AVAILABLE DATA
┌────────

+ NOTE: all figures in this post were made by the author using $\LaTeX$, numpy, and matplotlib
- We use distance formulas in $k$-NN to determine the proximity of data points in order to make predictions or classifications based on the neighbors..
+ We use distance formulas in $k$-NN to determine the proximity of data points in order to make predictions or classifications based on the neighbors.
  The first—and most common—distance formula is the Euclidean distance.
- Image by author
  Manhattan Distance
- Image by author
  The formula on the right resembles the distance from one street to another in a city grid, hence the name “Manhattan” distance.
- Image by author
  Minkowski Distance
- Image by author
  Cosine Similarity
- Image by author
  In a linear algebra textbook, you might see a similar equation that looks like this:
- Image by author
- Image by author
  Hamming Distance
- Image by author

└────────
┌────────

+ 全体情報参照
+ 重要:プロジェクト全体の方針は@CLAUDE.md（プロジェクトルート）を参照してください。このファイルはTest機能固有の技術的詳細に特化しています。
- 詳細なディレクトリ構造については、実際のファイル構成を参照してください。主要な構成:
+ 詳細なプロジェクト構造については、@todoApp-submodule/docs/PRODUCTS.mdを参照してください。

└────────

WHAT YOU NEED TO DO
Using the word "predictions" as the filter, copy each matching line from the material.

RESPONSE TO THIS TASK
- We use distance formulas in $k$-NN to determine the proximity of data points in order to make predictions or classifications based on the neighbors..
+ We use distance formulas in $k$-NN to determine the proximity of data points in order to make predictions or classifications based on the neighbors.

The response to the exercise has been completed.